And external cluster

2024-05-20 11:05:58.638909 D | ceph-spec: CephCluster "rook-ceph-external" status: "Progressing". "failed to create csi kubernetes secrets: failed to create kubernetes csi secret: failed to create kubernetes secret \"rook-csi-rbd-provisioner\" for cluster \"rook-ceph-external\": failed to get secret for rook-csi-rbd-provisioner: context canceled"

Looks like a network issue

parth-gr · 2024-05-20T12:23:58Z

The logs are full of 2024-05-20 11:02:52.364845 I | ceph-cluster-controller: context canceled, exiting reconcile I would suggest if you can re-start once more, we can understand why this is getting canceled

traceroute42 · 2024-05-20T12:40:39Z

Do you mean the logs after an operator reboot?
Delete operator pod logs
after_1st_restart.txt

Then after crashes with out deleting
after_2nd_restart.txt
after_3rd_restart.txt

Application pods in cluster can access to internal and external cluster storage

parth-gr · 2024-05-20T13:14:25Z

It failed here

rook/pkg/operator/ceph/cluster/cluster_external.go

Line 157 in 2555e51

cluster.ClusterInfo.CephVersion = *externalVersion

panic: runtime error: invalid memory address or nil pointer dereference
[signal SIGSEGV: segmentation violation code=0x1 addr=0x0 pc=0x1985999]

goroutine 48810 [running]:
github.com/rook/rook/pkg/operator/ceph/cluster.(*ClusterController).configureExternalCephCluster(0xc0001bc480, 0xc00367e000)
	/home/runner/work/rook/rook/pkg/operator/ceph/cluster/cluster_external.go:140 +0x759

cluster.Spec.Monitoring.Enabled can you make the monitoring false for external cluster, looks like more bugs are coming from that, and later we can turn it on

traceroute42 · 2024-05-20T13:36:06Z

I did disable monitoring on external cluster

    monitoring:
      enabled: false

Logs after delete operator and after 1st crash with out delete
after_disable_monitoring.txt
after_disable_1st_restart.txt

parth-gr · 2024-05-20T13:55:10Z

I am out of thoughts on this

2024-05-20 13:30:06.121719 D | ceph-crashcollector-controller: deleting cronjob if it exists...
2024-05-20 13:30:06.121746 E | ceph-crashcollector-controller: context canceled

@travisn do you have any idea

travisn · 2024-05-20T19:34:50Z

The crash is happening after the goroutine has a health check. As a workaround, try disabling the health check for mon failover. See this topic. This should do it:

healthCheck:
  daemonHealth:
    mon:
      disabled: true

Then if you can continue upgrading to a newer version of Rook, you can re-enable the health checks again.
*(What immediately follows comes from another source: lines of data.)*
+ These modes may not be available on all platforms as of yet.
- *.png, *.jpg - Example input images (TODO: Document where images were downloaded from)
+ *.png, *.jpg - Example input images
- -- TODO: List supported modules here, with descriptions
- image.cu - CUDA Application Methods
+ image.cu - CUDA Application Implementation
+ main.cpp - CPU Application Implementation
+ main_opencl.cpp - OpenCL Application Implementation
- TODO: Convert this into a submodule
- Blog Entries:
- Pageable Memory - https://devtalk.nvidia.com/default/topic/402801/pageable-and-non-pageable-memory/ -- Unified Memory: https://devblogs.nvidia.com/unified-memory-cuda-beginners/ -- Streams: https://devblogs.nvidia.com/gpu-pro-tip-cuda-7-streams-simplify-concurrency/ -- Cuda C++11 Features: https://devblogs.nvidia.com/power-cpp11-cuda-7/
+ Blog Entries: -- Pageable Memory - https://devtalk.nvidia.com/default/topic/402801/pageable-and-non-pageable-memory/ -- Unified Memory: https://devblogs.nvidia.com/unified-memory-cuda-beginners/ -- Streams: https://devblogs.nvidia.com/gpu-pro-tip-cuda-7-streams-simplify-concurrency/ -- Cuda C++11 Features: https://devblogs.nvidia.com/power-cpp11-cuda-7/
On a newer version if you're still seeing an issue then we can look into a fix.

BlaineEXE · 2024-05-20T19:38:37Z

I have some general suggestions that also might help, if they apply.

If you aren't on the highest .z version (e.g., vX.y.z) of kubernetes, you might try updating k8s. I recall a while back that there was a k8s issue that affected configmaps that could result in timed out waiting for results ConfigMap, and a .z version update fixed it.

Also, be sure you are following the upgrade guides carefully when doing the upgrades. Some of the upgrades require manual steps, and we have seen users miss them on accident. In particular, make sure to update crds.yaml and common.yaml before every update/upgrade: missing RBAC/CRD updates that can have seemingly strange effects.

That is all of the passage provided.